Don't Let Me Be Lonely - Claudia RankineClaudia Rankine

Claudia Rankine is the author of four collections of poetry--Plot, The End of the Alphabet, and Nothing in Nature is Private--and, most recently, Don't Let Me Be Lonely: An American Lyric. She is co-editor, with Goddard MFA in Creative Writing faculty member Juliana Spahr, of American Women Poets in the 21st Century: Where Lyric Meets Language. She teaches in the writing program at the University of Houston.

 

7 Tattoos - Peter TrachtenbergPeter Trachtenberg

Peter Trachtenberg is the author of the nonfiction books 7 Tatoos: Memoir In The Flesh (1997) and The Casanova Complex: Compulsive Lovers and Their Women (1988) He has taught writing and literature at the New York University School of Continuing Education, the Johns Hopkins University School of Continuing Education, and the School of Visual Arts and is a frequent commentator on NPR's All Things Considered. From Library Journal “In a highly original and absorbing memoir, the short-fiction author Tractenberg struggles to explain the ways of God to man or maybe just to himself. Each tattoo, like Catholicism's seven sacraments, leaves an indelible mark on Tractenberg, which he uses to trace his life from early rebelliousness in the 1960s, through drug addiction on New York's Lower East Side, to an attempt at atonement with parents, lovers, and himself. Tractenberg views God as a Mafia capo di tutti capi, a supreme being with a ‘trigger finger...as itchy as Dirty Harry's.’ Yet, for all its irreverence, his memoir records a serious spiritual quest, a search for answers to questions at the heart of the world's major religions: the nature of God, the cause of suffering, and the meaning of life itself. Highly recommended.”

 

The Cradle of the Real LifeJean Valentine

Jean Valentine is the author of eight books of poetry, most recently The Cradle of the Real Life (Wesleyan, 2000). She teaches at Sarah Lawrence College, The Graduate Writing Program at NYU, and The 92nd St.

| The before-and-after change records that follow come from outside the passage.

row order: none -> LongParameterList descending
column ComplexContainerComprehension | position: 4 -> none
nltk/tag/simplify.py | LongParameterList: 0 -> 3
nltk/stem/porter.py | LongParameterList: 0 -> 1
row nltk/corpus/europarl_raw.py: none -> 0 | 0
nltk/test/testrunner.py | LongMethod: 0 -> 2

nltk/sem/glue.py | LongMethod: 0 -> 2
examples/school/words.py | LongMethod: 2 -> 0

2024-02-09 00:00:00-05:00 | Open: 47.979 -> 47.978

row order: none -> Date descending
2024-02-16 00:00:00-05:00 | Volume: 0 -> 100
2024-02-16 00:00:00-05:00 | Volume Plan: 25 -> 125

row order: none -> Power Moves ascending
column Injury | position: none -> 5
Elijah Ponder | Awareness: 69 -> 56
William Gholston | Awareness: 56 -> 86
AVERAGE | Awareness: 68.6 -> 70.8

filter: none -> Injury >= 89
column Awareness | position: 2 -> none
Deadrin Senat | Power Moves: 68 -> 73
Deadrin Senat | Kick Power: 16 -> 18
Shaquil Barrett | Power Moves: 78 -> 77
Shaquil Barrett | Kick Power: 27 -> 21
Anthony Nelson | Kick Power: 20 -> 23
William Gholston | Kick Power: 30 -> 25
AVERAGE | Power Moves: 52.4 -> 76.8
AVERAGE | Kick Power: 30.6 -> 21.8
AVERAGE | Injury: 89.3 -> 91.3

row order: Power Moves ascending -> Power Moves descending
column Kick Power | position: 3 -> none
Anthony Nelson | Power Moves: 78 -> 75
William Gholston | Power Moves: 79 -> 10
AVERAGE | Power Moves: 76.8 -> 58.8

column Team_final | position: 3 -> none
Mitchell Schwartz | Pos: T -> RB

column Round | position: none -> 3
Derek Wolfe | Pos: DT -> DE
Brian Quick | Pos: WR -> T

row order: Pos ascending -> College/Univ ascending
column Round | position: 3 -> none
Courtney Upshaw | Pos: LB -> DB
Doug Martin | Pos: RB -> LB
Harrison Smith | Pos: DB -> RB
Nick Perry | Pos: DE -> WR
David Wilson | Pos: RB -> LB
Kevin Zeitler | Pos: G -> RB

Y, and lives in New York City. A list of recent books: Home.Deep.Blue, alicejamesbooks; The River at Wolf, alicejamesbooks; and Growing Darkness, Growing Light, Carnegie Mellon.

 

If You Come Softly - Jacqueline WoodsonJacqueline Woodson

Jacqueline Woodson is the author of a number of books for children, young adults and adults including If You Come Softly, I Hadn’t Meant To Tell You This, Autobiography of A Family Photo, From The Notebooks of Melanin Sun, and The Other Side. She is the recipient of two Coretta Scott King Honors, two Jane Addams Peace Awards, three Lambda Literary Awards, The Kenyon Review Award for Literary Excellence, a Granta Best Writer Under Forty Award, and a number of American Library Association Best Book Awards. Jacqueline teaches creative writing in the Graduate Program at City College and to young people from underserved communities at the National Book Foundation’s Summer Writing Camp.